---------- Information supplied ----------

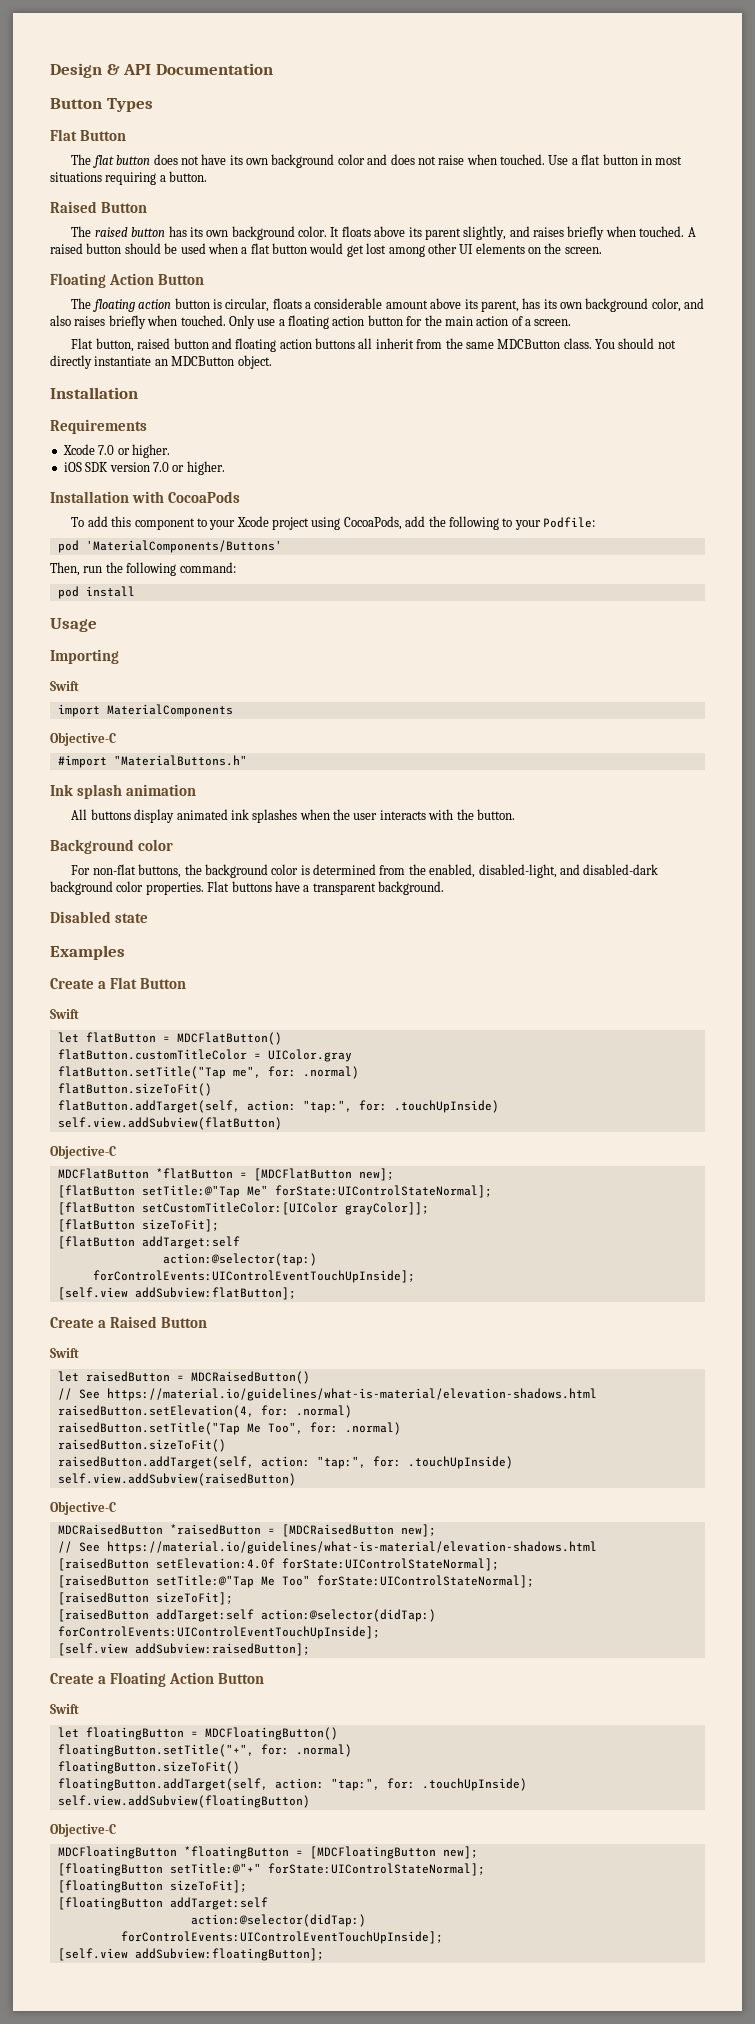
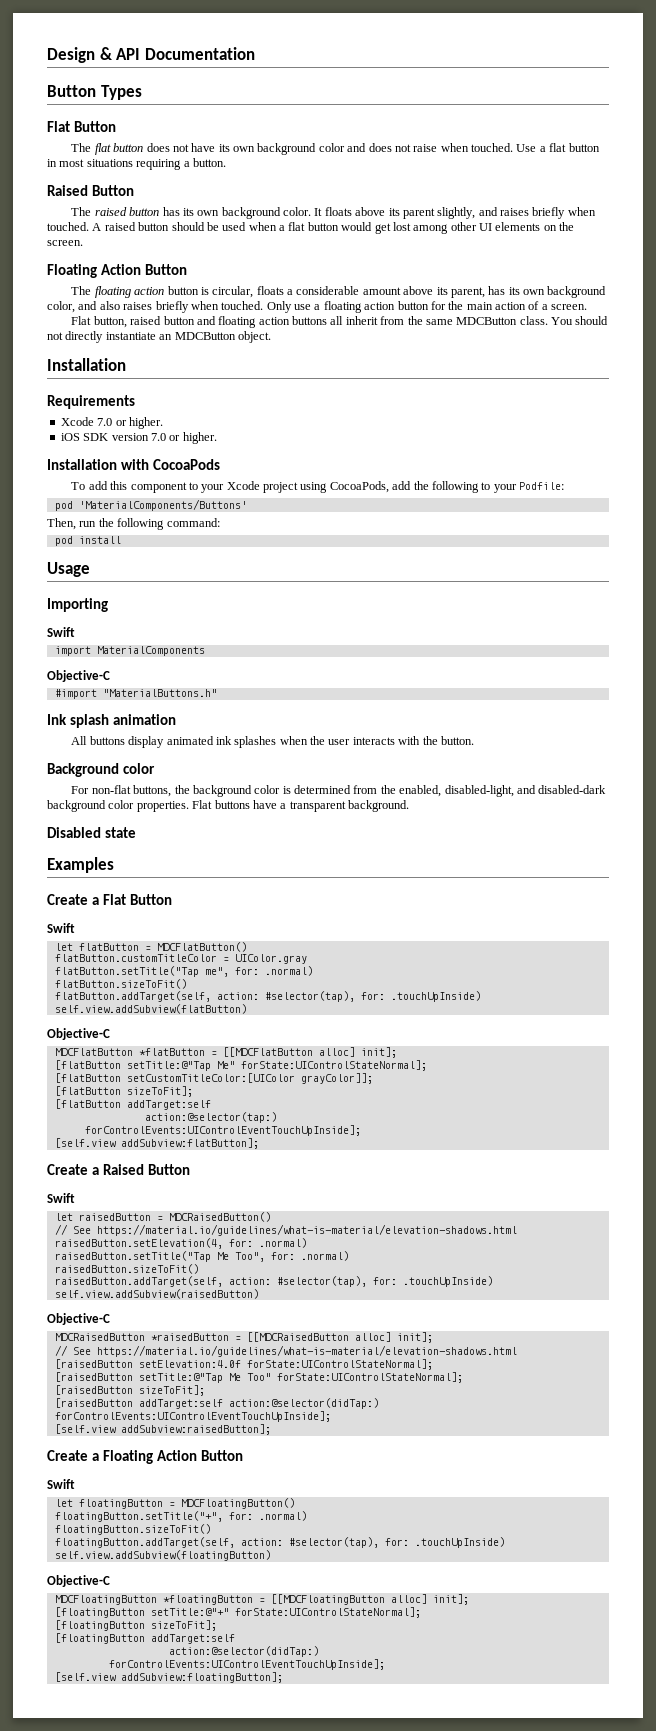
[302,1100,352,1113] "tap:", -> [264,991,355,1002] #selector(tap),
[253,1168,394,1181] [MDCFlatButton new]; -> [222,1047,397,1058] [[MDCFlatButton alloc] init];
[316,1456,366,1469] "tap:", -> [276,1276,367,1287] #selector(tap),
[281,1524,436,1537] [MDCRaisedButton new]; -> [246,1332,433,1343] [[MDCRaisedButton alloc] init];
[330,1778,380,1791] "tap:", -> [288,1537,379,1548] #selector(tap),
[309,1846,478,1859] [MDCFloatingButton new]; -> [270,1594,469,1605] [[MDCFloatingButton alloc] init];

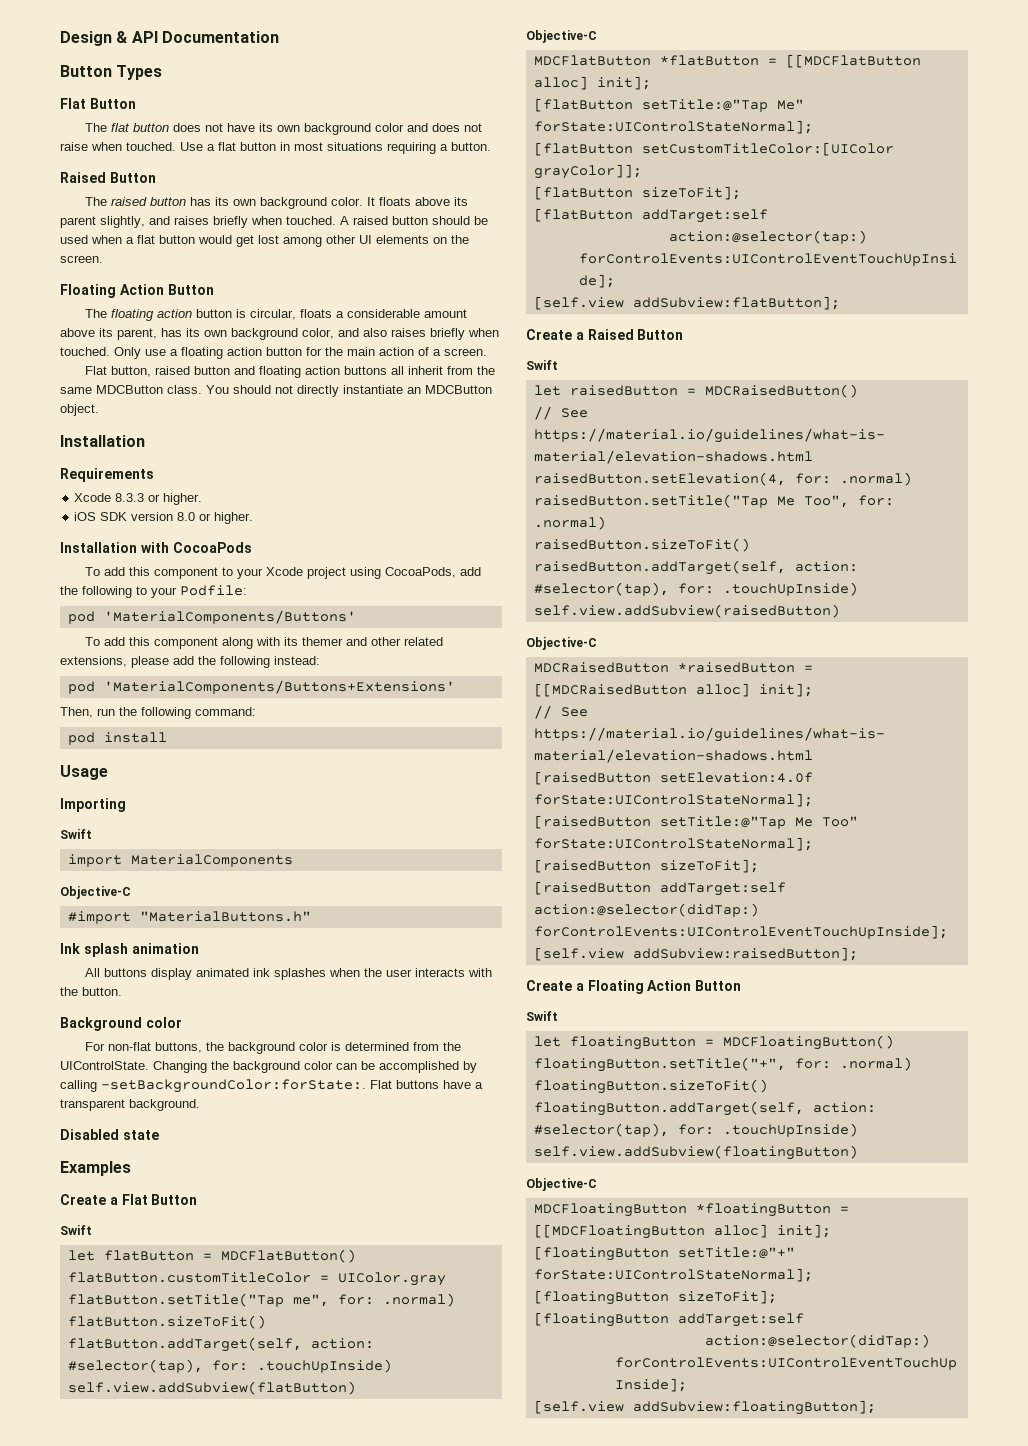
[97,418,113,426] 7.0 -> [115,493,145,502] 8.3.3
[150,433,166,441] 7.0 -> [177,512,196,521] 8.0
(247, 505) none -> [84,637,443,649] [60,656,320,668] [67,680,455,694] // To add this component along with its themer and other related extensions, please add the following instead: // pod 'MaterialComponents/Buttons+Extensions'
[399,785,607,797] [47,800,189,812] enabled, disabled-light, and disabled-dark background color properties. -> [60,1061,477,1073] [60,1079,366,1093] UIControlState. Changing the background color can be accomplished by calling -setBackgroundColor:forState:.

----------

— Your instructions —
State the number of lines in the records that contain the string "selector", and nothing more.

— Solution —
3